I stumble onward, the path slanting downward, the air growing steadily colder.
I hear water in the distance, first a dripping and then more.
An underground torrent, fresh water in the dark.
I want to put my burning hands into it. Wash away the blood, ease the pain.
But it’s farther away now, my feet dedicated to my death march.
Is this how it was always going to end? I don’t know.
But I can go to my death with the knowledge that I did everything I could to find a cure, to ensure humanity survives despite the plague, despite the war.
Now I know it was the only possible way I could’ve begun to balance the scales.
Because I created Death. I created a plague for the vampires, a compound that is 100 percent fatal, and I gave it to the humans.
It was the price. It was what I had to pay for a chance to show them that they don’t need to use it.
Stopping Gregor. I have to try. Even if it’s impossible.
Even if it means the end. I still have to try.
For me. For Valen. For Melody. For Coal and Druin and Evie and Wyatt—for all the ones I love and the ones who could be worthy of love.
“Georgia,” a shape in the dark whispers.
I turn toward the sound, but I can’t stop.
“Take this.” I feel something cold and metallic slide up the sleeve of my jacket. “It’s your only chance.”
“Fatima?”
“Don’t miss,” she hisses. “He’ll let you get close. He isn’t afraid of you. Use it to your advantage.” She’s gone in the same breath, her presence dissipating as I continue my pace on the downward slope.
I clutch the hilt of the blade she slipped me.
I’m no fighter. She knows that.
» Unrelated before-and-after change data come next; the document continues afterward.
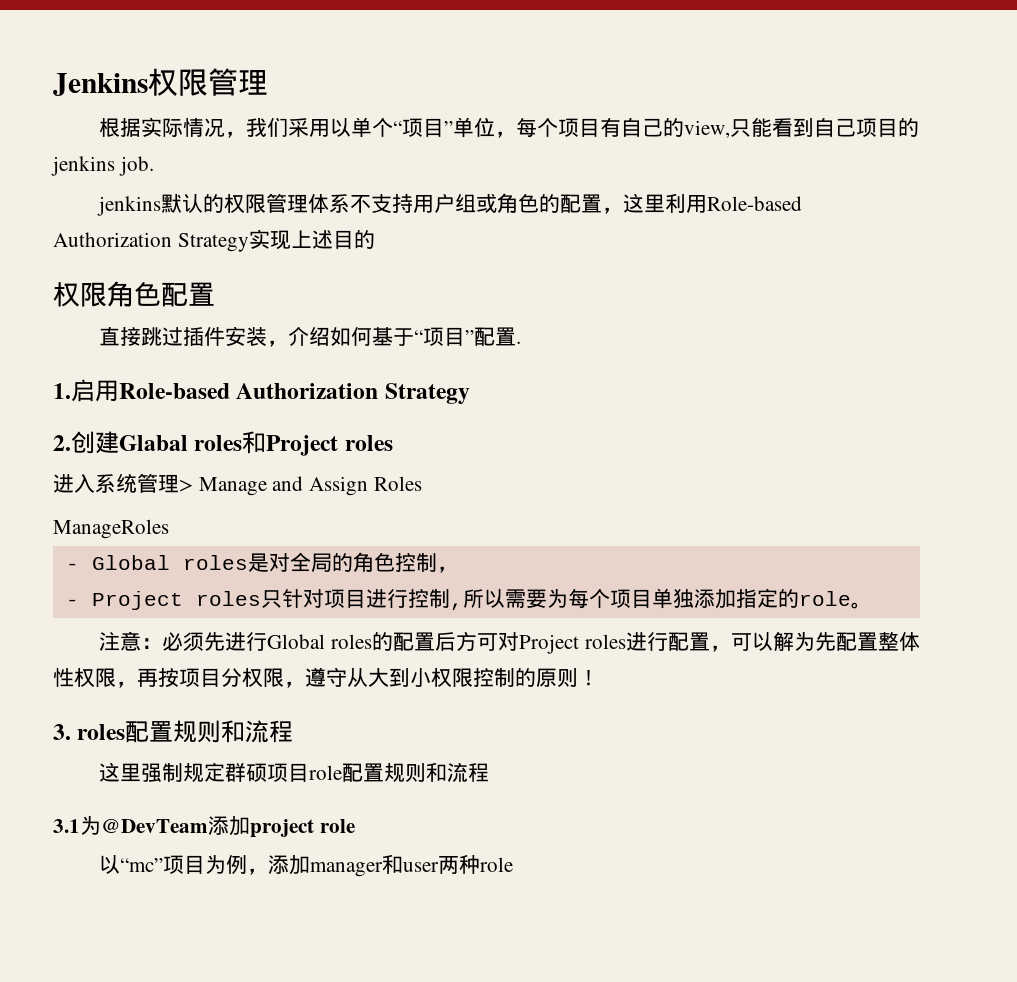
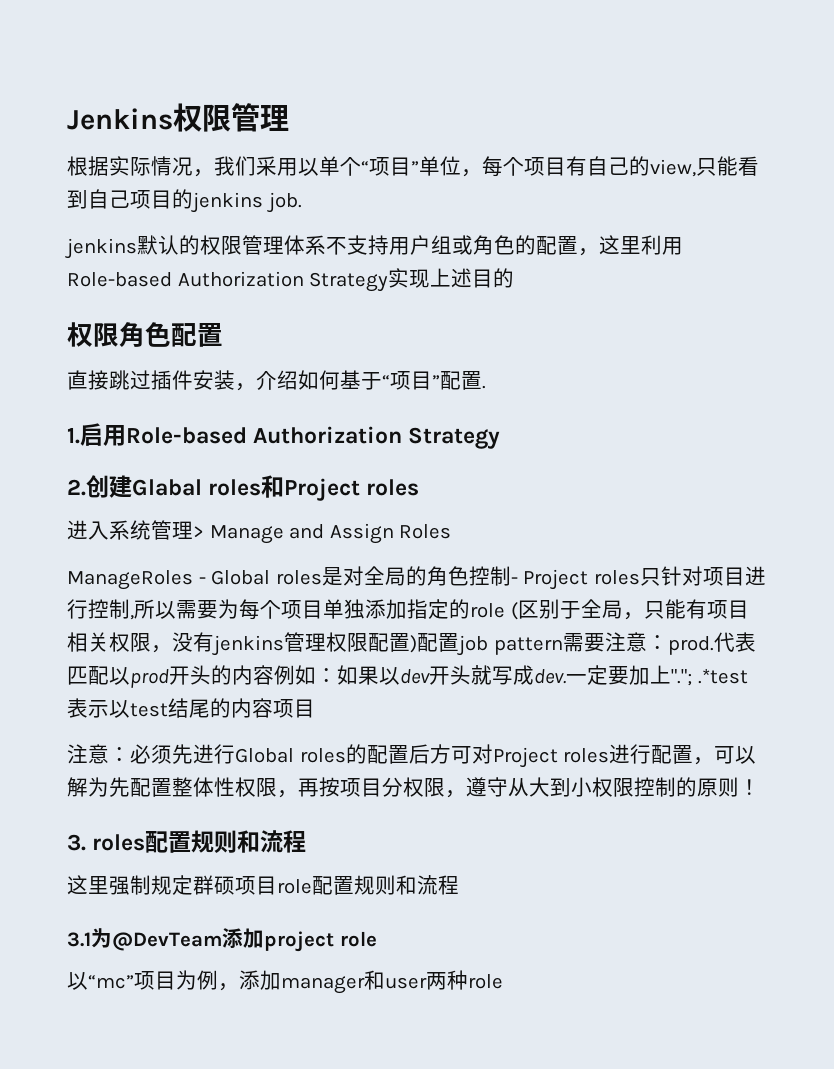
- ManageRoles
- - Global roles是对全局的角色控制，
- - Project roles只针对项目进行控制,所以需要为每个项目单独添加指定的role。
+ ManageRoles - Global roles是对全局的角色控制- Project roles只针对项目进行控制,所以需要为每个项目单独添加指定的role (区别于全局，只能有项目相关权限，没有jenkins管理权限配置)配置job pattern需要注意：prod.代表匹配以prod开头的内容例如：如果以dev开头就写成dev.一定要加上"."; .*test表示以test结尾的内容项目

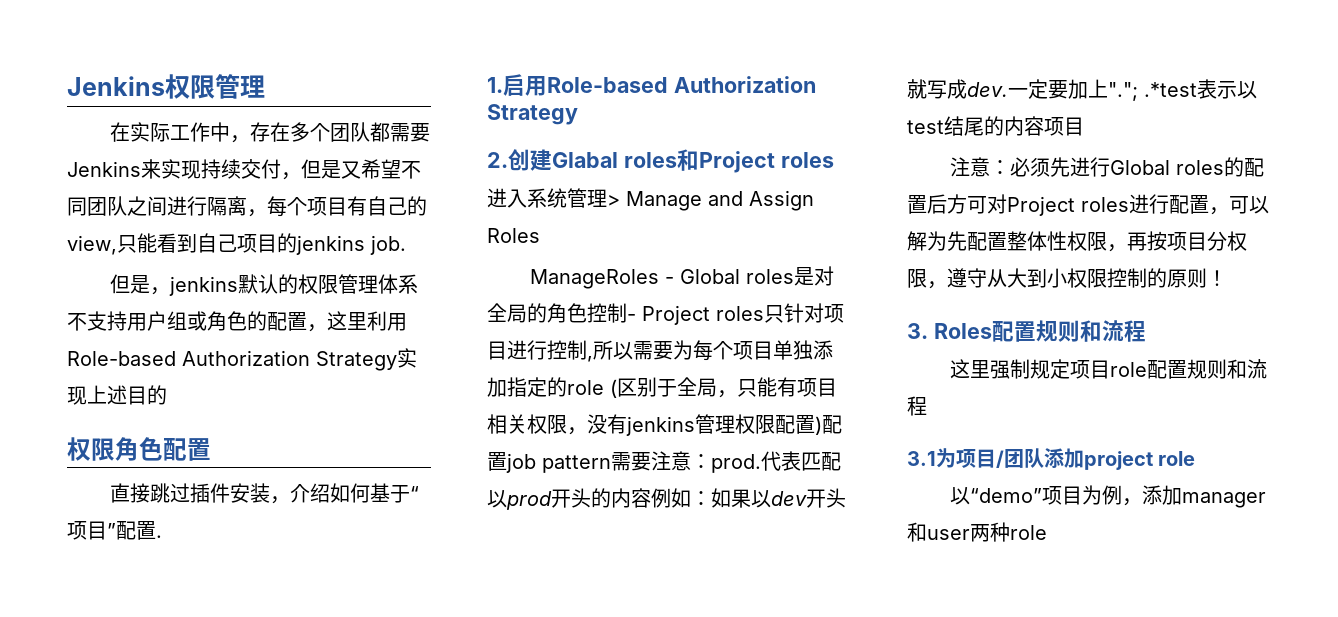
- 根据实际情况，我们采用以单个“项目”单位，每个项目有自己的view,只能看到自己项目的jenkins job.
+ 在实际工作中，存在多个团队都需要Jenkins来实现持续交付，但是又希望不同团队之间进行隔离，每个项目有自己的view,只能看到自己项目的jenkins job.
- jenkins默认的权限管理体系不支持用户组或角色的配置，这里利用Role-based Authorization Strategy实现上述目的
+ 但是，jenkins默认的权限管理体系不支持用户组或角色的配置，这里利用Role-based Authorization Strategy实现上述目的
- 3. roles配置规则和流程
+ 3. Roles配置规则和流程
- 这里强制规定群硕项目role配置规则和流程
+ 这里强制规定项目role配置规则和流程
- 3.1为@DevTeam添加project role
+ 3.1为项目/团队添加project role
- 以“mc”项目为例，添加manager和user两种role
+ 以“demo”项目为例，添加manager和user两种role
But I’ll take whatever help I can get at this point, even if I don’t know why she’s offering it.
I don’t even know why she left that note in my room, telling me to go outside.
She’s working with Gage, but why? She was always three steps ahead, maybe even more in her current form.
The terrain changes, my foot slipping on loose gravel before I get my balance.
A familiar scent wafts through the chilly air. Rot. I’m closer now. So close that the pull I feel is drawing my gaze upward. Gregor. He’s above me somewhere.
Mechanically, I trudge along, the floor leveling out, the smell of decay growing and overwhelming me. Lights appear along the corridor ahead of me, the same kind that were in my cell of the Black Cavern’s dungeons.
My stomach sinks. I’m here. I’m back where I started.
I turn and climb a staircase hewn into the black stone. It spirals at first, around and around I go for so many steps that my legs and lungs burn as I struggle. The pull is like thorns under my skin, barbed wire embedded in my dermis.
The climb becomes more punishing as the stairs change from a stone spiral to a concrete shaft. Back and forth. Burning and heaving, my muscles pushed to the breaking point.
I reach another landing, barely able to breathe, sweat stinging in my eyes.
More. Up and up. Something tears at the back of my thigh, my hamstring.
I fall, but still I climb on my hands and knees.
Step after step. Fatima’s blade still clutched in my hand such that my knuckles grow bloody from scraping along the concrete.
After I’ve climbed for longer than I can remember, black boots appear on the steps right in front of me.
I’m snatched up, dangling as a vampire snarls in my face.
“You’ve kept him waiting.” He shakes me, my body flailing as I gasp for breath.
With a heave, he throws me to the next landing. I hit hard, my head bouncing against the wall as my open hand catches on the lip of the top stair. Pain rips along my arm, and I know my fingers are broken. The bones in my hand, too.
“Up.” He grabs me again and drags me down a dank corridor, the scent of death pressing on me like a weight, the barbs beneath my skin multiplying until I’m on fire all over. I retch, the small contents of my stomach splashing onto the blood-blackened floor. He doesn’t stop.
When he drops me in a heap, I’m grateful that the motion has stopped. That I can just lie here.
“My lord.” The vampire kicks me so I roll onto my back.
The Black Cavern. The same steps I was brought to when Gregor gave me to Valen. The steps where countless humans have died at the mad vampire’s hands. I stare up at him. He’s sitting on his black throne, the back of it decorated with dozens of heads on pikes.